Nvidia’s ascent from $600 million to $3.5 trillion isn’t a story about building better GPUs. It’s a masterclass in ecosystem lock-in and chokepoint control. Understanding how Nvidia achieved this position reveals why competitors face such daunting odds.
The CUDA Foundation (2006)
The strategic genius started nearly two decades ago. When Nvidia released CUDA in 2006, it transformed graphics cards into general-purpose compute platforms. This wasn’t just a product launch—it was the creation of a developer ecosystem that would prove nearly impossible to replicate.
CUDA gave researchers and developers a way to harness GPU power for non-graphics applications. The programming model, while not trivial to learn, became the foundation for an entire generation of parallel computing education. Universities taught CUDA. Textbooks assumed CUDA. The next generation of ML engineers grew up on CUDA.
AlexNet and the Framework Lock-In (2012)
When AlexNet demonstrated that GPU-accelerated deep learning could achieve breakthrough results in 2012, the machine learning community faced a choice of frameworks. PyTorch, TensorFlow, and their predecessors all optimized for CUDA first. CUDA compatibility became table stakes—any framework that didn’t support it couldn’t access the hardware researchers needed.
This created a powerful feedback loop. More frameworks supporting CUDA meant more researchers using Nvidia hardware, which meant more investment in CUDA optimization, which reinforced framework dependence. The network effects compounded over years.
Mellanox and the Interconnect Play (2020)
Nvidia’s $7 billion Mellanox acquisition in 2020 looked expensive at the time. It now appears prescient. As AI training moved from single-GPU to multi-GPU to multi-node configurations, the interconnect between processors became a critical bottleneck. Mellanox gave Nvidia control over the networking layer that connects GPUs together.

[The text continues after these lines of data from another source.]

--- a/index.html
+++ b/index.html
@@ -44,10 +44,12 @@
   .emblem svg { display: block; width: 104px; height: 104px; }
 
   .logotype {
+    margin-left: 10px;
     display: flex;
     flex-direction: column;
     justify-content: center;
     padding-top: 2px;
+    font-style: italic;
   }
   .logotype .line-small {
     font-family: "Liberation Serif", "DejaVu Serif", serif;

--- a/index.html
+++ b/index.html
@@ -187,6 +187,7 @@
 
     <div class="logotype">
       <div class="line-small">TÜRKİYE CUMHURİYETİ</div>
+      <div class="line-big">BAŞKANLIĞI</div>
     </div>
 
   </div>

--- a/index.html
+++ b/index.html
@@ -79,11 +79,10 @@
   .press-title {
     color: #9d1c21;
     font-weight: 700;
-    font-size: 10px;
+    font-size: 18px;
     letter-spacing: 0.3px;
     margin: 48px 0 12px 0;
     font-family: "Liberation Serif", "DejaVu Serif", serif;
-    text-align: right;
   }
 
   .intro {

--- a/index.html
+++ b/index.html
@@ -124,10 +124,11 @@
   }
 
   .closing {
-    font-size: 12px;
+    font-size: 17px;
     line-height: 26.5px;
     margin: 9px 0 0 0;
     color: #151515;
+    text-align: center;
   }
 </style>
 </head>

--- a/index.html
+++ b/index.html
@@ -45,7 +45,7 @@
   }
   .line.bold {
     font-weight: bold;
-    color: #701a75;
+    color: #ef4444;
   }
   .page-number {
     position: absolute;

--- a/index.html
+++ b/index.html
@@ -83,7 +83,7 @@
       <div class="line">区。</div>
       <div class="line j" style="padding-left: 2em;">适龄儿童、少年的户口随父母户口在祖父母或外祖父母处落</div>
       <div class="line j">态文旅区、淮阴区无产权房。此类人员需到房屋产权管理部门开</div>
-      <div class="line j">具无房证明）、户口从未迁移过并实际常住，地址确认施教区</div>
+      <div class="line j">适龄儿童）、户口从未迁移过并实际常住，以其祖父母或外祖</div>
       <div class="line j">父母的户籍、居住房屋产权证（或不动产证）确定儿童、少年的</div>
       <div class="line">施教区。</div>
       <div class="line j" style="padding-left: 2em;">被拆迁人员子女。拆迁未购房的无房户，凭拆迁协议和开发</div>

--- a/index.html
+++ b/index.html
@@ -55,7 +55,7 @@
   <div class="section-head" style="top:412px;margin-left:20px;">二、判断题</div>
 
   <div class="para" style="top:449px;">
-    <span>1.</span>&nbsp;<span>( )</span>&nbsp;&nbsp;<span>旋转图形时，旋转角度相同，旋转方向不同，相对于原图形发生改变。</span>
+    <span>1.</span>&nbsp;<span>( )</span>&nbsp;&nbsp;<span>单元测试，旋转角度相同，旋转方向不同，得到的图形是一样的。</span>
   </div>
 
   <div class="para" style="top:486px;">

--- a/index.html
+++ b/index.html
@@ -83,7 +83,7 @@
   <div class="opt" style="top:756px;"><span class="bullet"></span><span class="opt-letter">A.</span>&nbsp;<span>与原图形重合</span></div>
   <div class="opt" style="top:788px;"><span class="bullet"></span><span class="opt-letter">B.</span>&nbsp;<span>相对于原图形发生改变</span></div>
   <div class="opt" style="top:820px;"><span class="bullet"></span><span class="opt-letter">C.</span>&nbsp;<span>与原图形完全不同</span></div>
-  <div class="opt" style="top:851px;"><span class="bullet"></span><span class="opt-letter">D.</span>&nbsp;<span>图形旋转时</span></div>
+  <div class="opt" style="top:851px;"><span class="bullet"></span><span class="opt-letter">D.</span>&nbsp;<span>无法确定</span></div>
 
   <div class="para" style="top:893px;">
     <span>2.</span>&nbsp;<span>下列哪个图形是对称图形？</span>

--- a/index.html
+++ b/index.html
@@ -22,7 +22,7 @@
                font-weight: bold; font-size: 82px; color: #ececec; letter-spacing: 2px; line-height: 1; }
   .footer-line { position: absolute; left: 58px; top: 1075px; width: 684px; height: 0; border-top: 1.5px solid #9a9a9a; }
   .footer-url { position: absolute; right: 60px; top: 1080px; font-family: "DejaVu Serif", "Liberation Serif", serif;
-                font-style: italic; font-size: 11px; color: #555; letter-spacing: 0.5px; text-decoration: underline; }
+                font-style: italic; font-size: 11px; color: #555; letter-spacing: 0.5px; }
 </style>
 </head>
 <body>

Today, training frontier models requires not just Nvidia GPUs but Nvidia NVLink and Nvidia networking. Competitors selling alternative accelerators must integrate with Nvidia’s interconnect ecosystem or build entirely parallel infrastructure—an enormous additional hurdle.
The 2023 Revelation
The AI boom of 2023 didn’t create Nvidia’s advantages—it revealed them. When hyperscalers suddenly needed to scale AI infrastructure rapidly, they discovered that Nvidia offered the only integrated stack: chips, networking, software, and systems. AMD and Intel had competitive silicon but couldn’t match the ecosystem. Cloud providers had scale but depended on Nvidia’s hardware.
The Chokepoint Economy
Nvidia’s position illustrates a broader principle: in complex technology stacks, value accrues to chokepoints. Nvidia controls multiple chokepoints simultaneously—the compute layer, the interconnect layer, and the software layer. Each reinforces the others. This structural advantage explains why Nvidia’s market cap can exceed the combined value of its customers’ AI investments.
The $600M to $3.5T journey wasn’t luck or just better chips. It was two decades of strategic ecosystem construction reaching maturity at precisely the right moment.